## WHAT NEEDS TO BE DONE
Write out each record below exactly, without pictures.

___

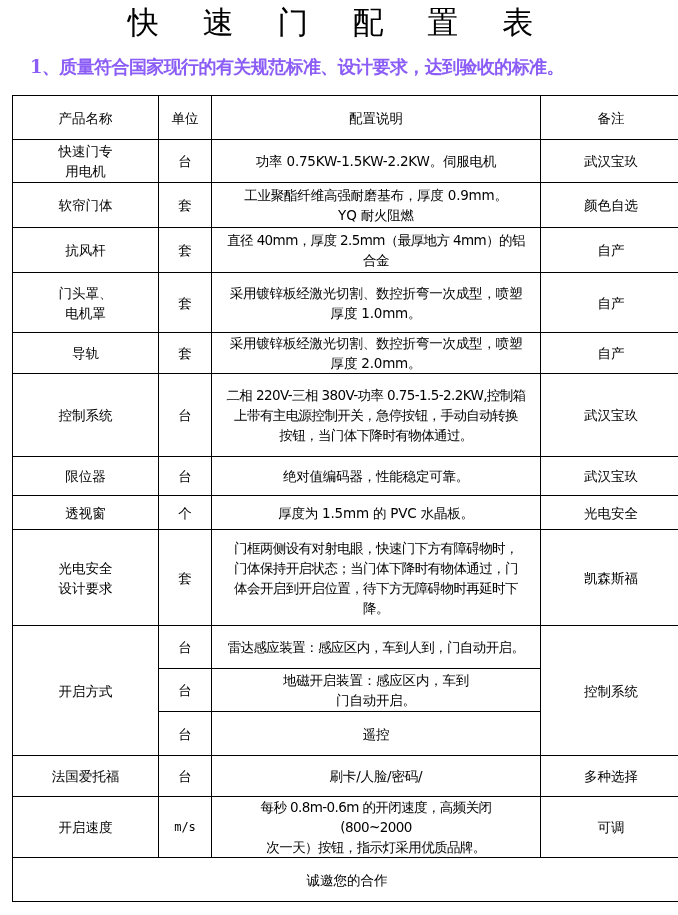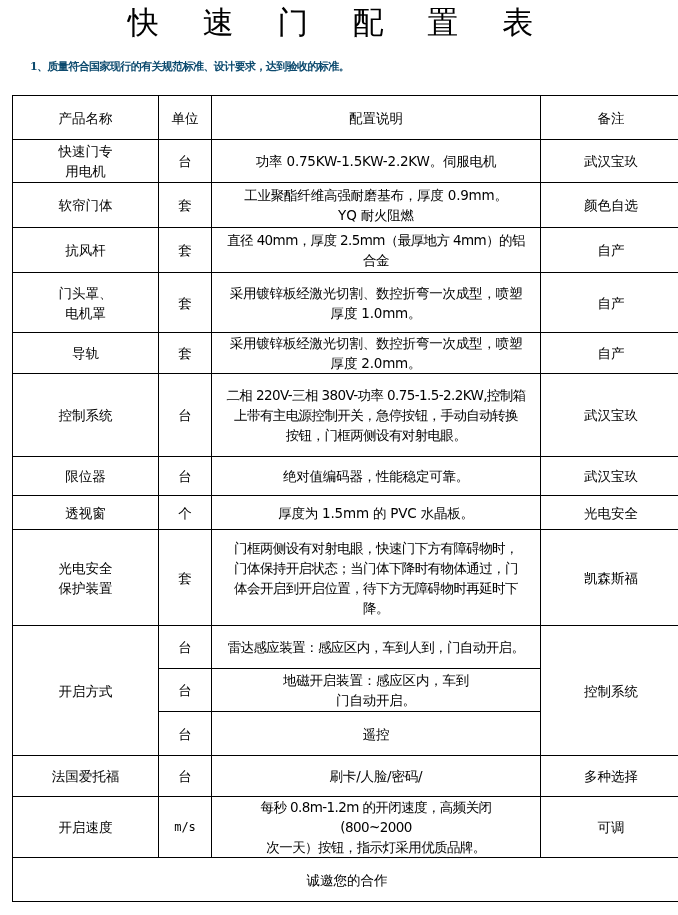--- a/index.html
+++ b/index.html
@@ -1,18 +1,18 @@
 <!DOCTYPE html>
 <html><head>
 <meta charset="utf-8">
 <style>
   html,body{margin:0;padding:0;background:#fff;}
   body{width:678px;height:915px;position:relative;overflow:hidden;font-family:"DejaVu Sans","Liberation Sans",sans-serif;color:#000;}
   .title{position:absolute;left:0;top:2px;width:678px;text-align:center;font-family:"DejaVu Serif","Liberation Serif",serif;font-size:31px;letter-spacing:17px;line-height:40px;box-sizing:border-box;}
-  .note{position:absolute;left:30px;top:56px;color:#0c4a6e;font-family:"DejaVu Serif","Liberation Serif",serif;font-weight:bold;font-size:11px;line-height:22px;white-space:nowrap;letter-spacing:-0.6px;}
+  .note{position:absolute;left:30px;top:56px;color:#8b5cf6;font-family:"DejaVu Serif","Liberation Serif",serif;font-weight:bold;font-size:18px;line-height:22px;white-space:nowrap;letter-spacing:-0.6px;}
   table{position:absolute;left:12px;top:95px;width:669px;border-collapse:collapse;table-layout:fixed;}
   td{border:1.5px solid #000;text-align:center;vertical-align:middle;font-size:13.5px;line-height:20px;padding:0 2px;}
   td.desc{padding:0 13px;font-size:13.5px;line-height:20px;letter-spacing:-0.2px;}
   .mono{font-family:"DejaVu Sans Mono","Liberation Mono",monospace;margin-top:16px;}
 </style>
 </head>
 <body>
 
 <div class="title">快 速 门 配 置 表</div>
 <div class="note">1、质量符合国家现行的有关规范标准、设计要求，达到验收的标准。</div>
@@ -85,21 +85,21 @@
         </td>
     <td>自产</td>
   </tr>
 
   <tr style="height:83px">
     <td>控制系统</td>
     <td>台</td>
     <td class="desc" style="letter-spacing:-0.6px">
           <div>二相 220V-三相 380V-功率 0.75-1.5-2.2KW,控制箱</div>
           <div>上带有主电源控制开关，急停按钮，手动自动转换</div>
-          <div>按钮，门框两侧设有对射电眼。</div>
+          <div>按钮，当门体下降时有物体通过。</div>
         </td>
     <td>武汉宝玖</td>
   </tr>
 
   <tr style="height:39px">
     <td>限位器</td>
     <td>台</td>
     <td class="desc">
           <div>绝对值编码器，性能稳定可靠。</div>
         </td>
@@ -111,21 +111,21 @@
     <td>个</td>
     <td class="desc">
           <div>厚度为 1.5mm 的 PVC 水晶板。</div>
         </td>
     <td>光电安全</td>
   </tr>
 
   <tr style="height:96px">
     <td>
           <div>光电安全</div>
-          <div>保护装置</div>
+          <div>设计要求</div>
         </td>
     <td>套</td>
     <td class="desc" style="letter-spacing:-0.6px">
           <div>门框两侧设有对射电眼，快速门下方有障碍物时，</div>
           <div>门体保持开启状态；当门体下降时有物体通过，门</div>
           <div>体会开启到开启位置，待下方无障碍物时再延时下</div>
           <div>降。</div>
         </td>
     <td>凯森斯福</td>
   </tr>
@@ -158,21 +158,21 @@
     <td class="desc">
           <div>刷卡/人脸/密码/</div>
         </td>
     <td>多种选择</td>
   </tr>
 
   <tr style="height:60px">
     <td>开启速度</td>
     <td class="mono" style="font-size:12px">m/s</td>
     <td class="desc" style="letter-spacing:-0.6px">
-          <div>每秒 0.8m-1.2m 的开闭速度，高频关闭(800~2000</div>
+          <div>每秒 0.8m-0.6m 的开闭速度，高频关闭(800~2000</div>
           <div>次一天）按钮，指示灯采用优质品牌。</div>
         </td>
     <td>可调</td>
   </tr>
 
   <tr style="height:44px">
     <td colspan="4">诚邀您的合作</td>
   </tr>
 </tbody>
   </table>

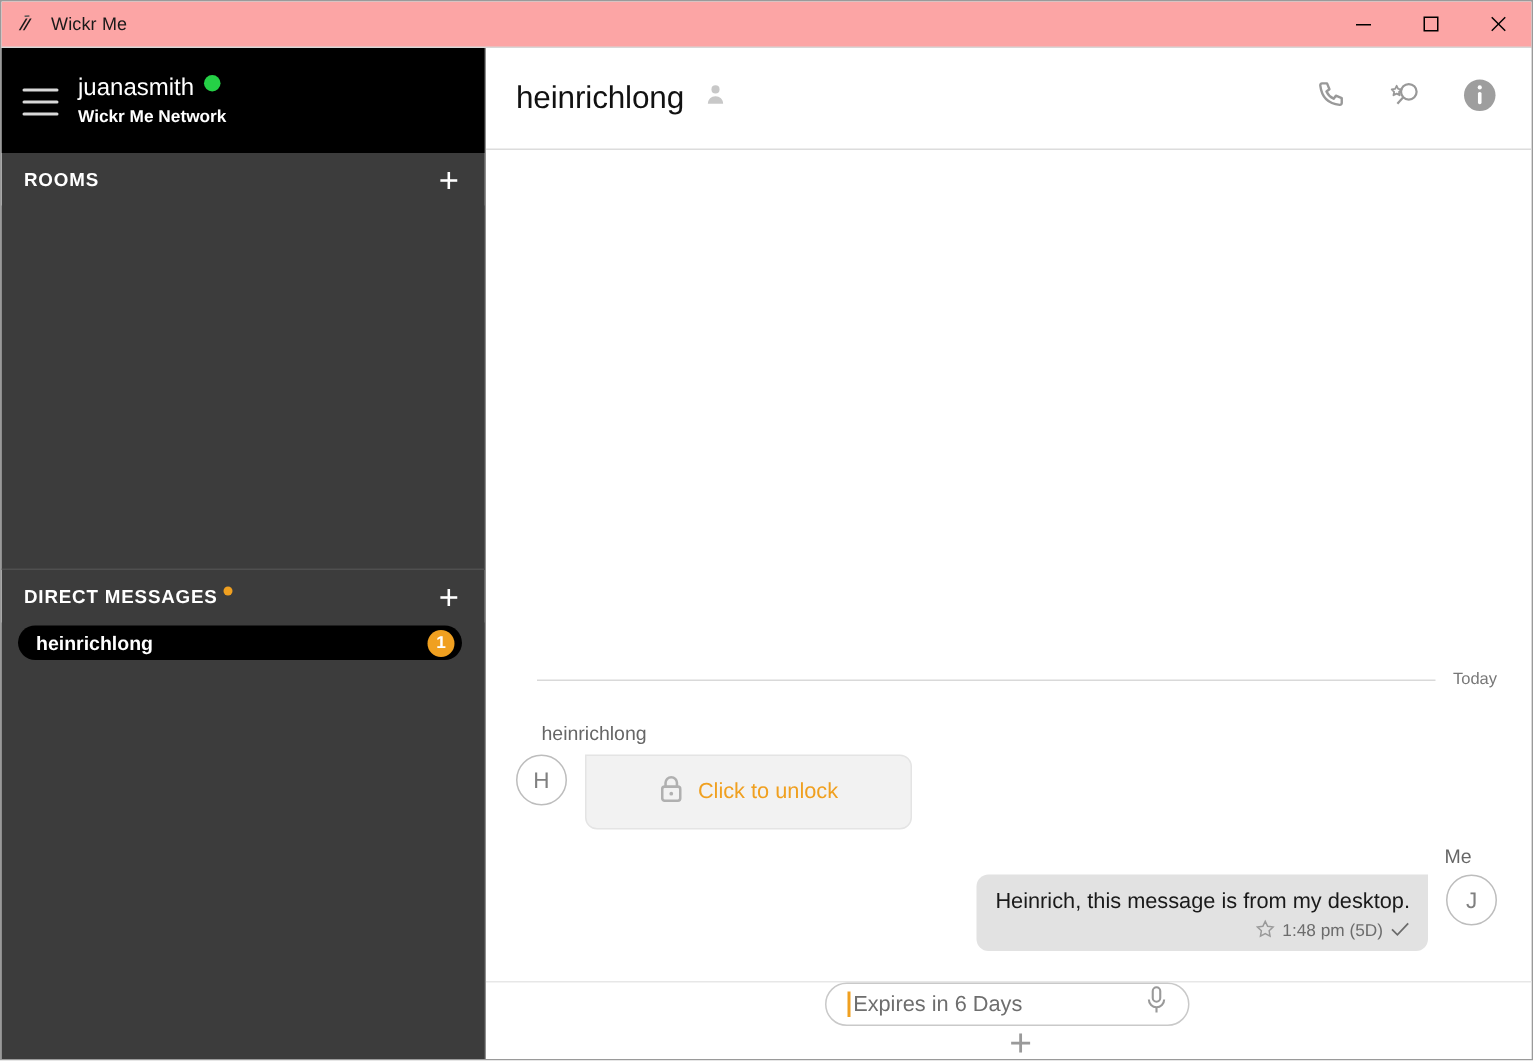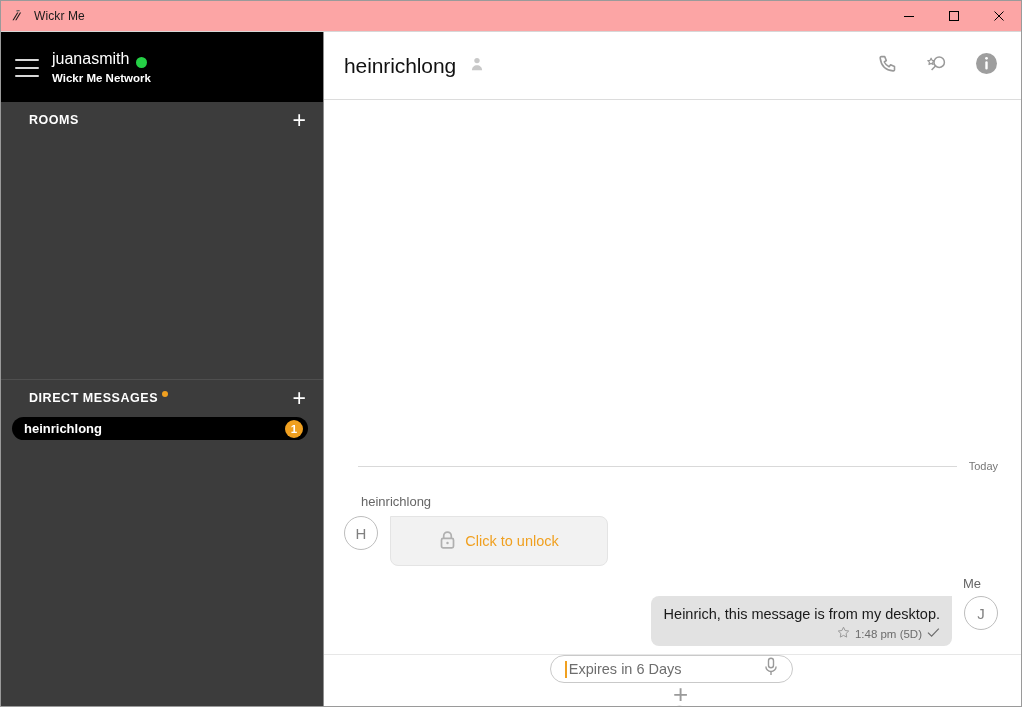--- a/index.html
+++ b/index.html
@@ -105,21 +105,21 @@
     margin-right: 13px;
     margin-top: 1px;
   }
   .hamburger span {
     display: block;
     height: 2px;
     background: #d8d8d8;
     border-radius: 1px;
   }
   .profile-text { display: flex; flex-direction: column; justify-content: center; }
-  .profile-name-row { display: flex; align-items: flex-end; gap: 7px; }
+  .profile-name-row { display: flex; align-items: flex-start; gap: 7px; }
   .profile-name {
     color: #ffffff;
     font-size: 16px;
     line-height: 18px;
   }
   .status-dot {
     width: 11px;
     height: 11px;
     border-radius: 50%;
     background: #25d046;
@@ -164,21 +164,20 @@
     justify-content: space-between;
   }
   .section-title {
     color: #ffffff;
     font-size: 12.5px;
     font-weight: bold;
     letter-spacing: .55px;
     display: flex;
     align-items: baseline;
     gap: 4px;
-    margin-left: 13px;
   }
   .dot-orange {
     width: 6px;
     height: 6px;
     background: #f0a020;
     border-radius: 50%;
     display: inline-block;
     position: relative;
     top: -5px;
   }
@@ -316,21 +315,21 @@
     gap: 9px;
     color: #f0a020;
     font-size: 14.5px;
   }
   .lock-icon { display: block; }
 
   .msg-out {
     display: flex;
     flex-direction: column;
     align-items: flex-end;
-    margin-bottom: 8px;
+    margin-bottom: 20px;
   }
   .msg-out-label {
     font-size: 13px;
     color: #666666;
     margin-right: 17px;
     margin-bottom: 5px;
   }
   .msg-out-row { display: flex; align-items: flex-start; }
   .bubble-out {
     background: #e2e2e2;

___

## OUTPUT OF THE EXERCISE
--- a/index.html
+++ b/index.html
@@ -1,18 +1,18 @@
 <!DOCTYPE html>
 <html><head>
 <meta charset="utf-8">
 <style>
   html,body{margin:0;padding:0;background:#fff;}
   body{width:678px;height:915px;position:relative;overflow:hidden;font-family:"DejaVu Sans","Liberation Sans",sans-serif;color:#000;}
   .title{position:absolute;left:0;top:2px;width:678px;text-align:center;font-family:"DejaVu Serif","Liberation Serif",serif;font-size:31px;letter-spacing:17px;line-height:40px;box-sizing:border-box;}
-  .note{position:absolute;left:30px;top:56px;color:#0c4a6e;font-family:"DejaVu Serif","Liberation Serif",serif;font-weight:bold;font-size:11px;line-height:22px;white-space:nowrap;letter-spacing:-0.6px;}
+  .note{position:absolute;left:30px;top:56px;color:#8b5cf6;font-family:"DejaVu Serif","Liberation Serif",serif;font-weight:bold;font-size:18px;line-height:22px;white-space:nowrap;letter-spacing:-0.6px;}
   table{position:absolute;left:12px;top:95px;width:669px;border-collapse:collapse;table-layout:fixed;}
   td{border:1.5px solid #000;text-align:center;vertical-align:middle;font-size:13.5px;line-height:20px;padding:0 2px;}
   td.desc{padding:0 13px;font-size:13.5px;line-height:20px;letter-spacing:-0.2px;}
   .mono{font-family:"DejaVu Sans Mono","Liberation Mono",monospace;margin-top:16px;}
 </style>
 </head>
 <body>
 
 <div class="title">快 速 门 配 置 表</div>
 <div class="note">1、质量符合国家现行的有关规范标准、设计要求，达到验收的标准。</div>
@@ -85,21 +85,21 @@
         </td>
     <td>自产</td>
   </tr>
 
   <tr style="height:83px">
     <td>控制系统</td>
     <td>台</td>
     <td class="desc" style="letter-spacing:-0.6px">
           <div>二相 220V-三相 380V-功率 0.75-1.5-2.2KW,控制箱</div>
           <div>上带有主电源控制开关，急停按钮，手动自动转换</div>
-          <div>按钮，门框两侧设有对射电眼。</div>
+          <div>按钮，当门体下降时有物体通过。</div>
         </td>
     <td>武汉宝玖</td>
   </tr>
 
   <tr style="height:39px">
     <td>限位器</td>
     <td>台</td>
     <td class="desc">
           <div>绝对值编码器，性能稳定可靠。</div>
         </td>
@@ -111,21 +111,21 @@
     <td>个</td>
     <td class="desc">
           <div>厚度为 1.5mm 的 PVC 水晶板。</div>
         </td>
     <td>光电安全</td>
   </tr>
 
   <tr style="height:96px">
     <td>
           <div>光电安全</div>
-          <div>保护装置</div>
+          <div>设计要求</div>
         </td>
     <td>套</td>
     <td class="desc" style="letter-spacing:-0.6px">
           <div>门框两侧设有对射电眼，快速门下方有障碍物时，</div>
           <div>门体保持开启状态；当门体下降时有物体通过，门</div>
           <div>体会开启到开启位置，待下方无障碍物时再延时下</div>
           <div>降。</div>
         </td>
     <td>凯森斯福</td>
   </tr>
@@ -158,21 +158,21 @@
     <td class="desc">
           <div>刷卡/人脸/密码/</div>
         </td>
     <td>多种选择</td>
   </tr>
 
   <tr style="height:60px">
     <td>开启速度</td>
     <td class="mono" style="font-size:12px">m/s</td>
     <td class="desc" style="letter-spacing:-0.6px">
-          <div>每秒 0.8m-1.2m 的开闭速度，高频关闭(800~2000</div>
+          <div>每秒 0.8m-0.6m 的开闭速度，高频关闭(800~2000</div>
           <div>次一天）按钮，指示灯采用优质品牌。</div>
         </td>
     <td>可调</td>
   </tr>
 
   <tr style="height:44px">
     <td colspan="4">诚邀您的合作</td>
   </tr>
 </tbody>
   </table>

--- a/index.html
+++ b/index.html
@@ -105,21 +105,21 @@
     margin-right: 13px;
     margin-top: 1px;
   }
   .hamburger span {
     display: block;
     height: 2px;
     background: #d8d8d8;
     border-radius: 1px;
   }
   .profile-text { display: flex; flex-direction: column; justify-content: center; }
-  .profile-name-row { display: flex; align-items: flex-end; gap: 7px; }
+  .profile-name-row { display: flex; align-items: flex-start; gap: 7px; }
   .profile-name {
     color: #ffffff;
     font-size: 16px;
     line-height: 18px;
   }
   .status-dot {
     width: 11px;
     height: 11px;
     border-radius: 50%;
     background: #25d046;
@@ -164,21 +164,20 @@
     justify-content: space-between;
   }
   .section-title {
     color: #ffffff;
     font-size: 12.5px;
     font-weight: bold;
     letter-spacing: .55px;
     display: flex;
     align-items: baseline;
     gap: 4px;
-    margin-left: 13px;
   }
   .dot-orange {
     width: 6px;
     height: 6px;
     background: #f0a020;
     border-radius: 50%;
     display: inline-block;
     position: relative;
     top: -5px;
   }
@@ -316,21 +315,21 @@
     gap: 9px;
     color: #f0a020;
     font-size: 14.5px;
   }
   .lock-icon { display: block; }
 
   .msg-out {
     display: flex;
     flex-direction: column;
     align-items: flex-end;
-    margin-bottom: 8px;
+    margin-bottom: 20px;
   }
   .msg-out-label {
     font-size: 13px;
     color: #666666;
     margin-right: 17px;
     margin-bottom: 5px;
   }
   .msg-out-row { display: flex; align-items: flex-start; }
   .bubble-out {
     background: #e2e2e2;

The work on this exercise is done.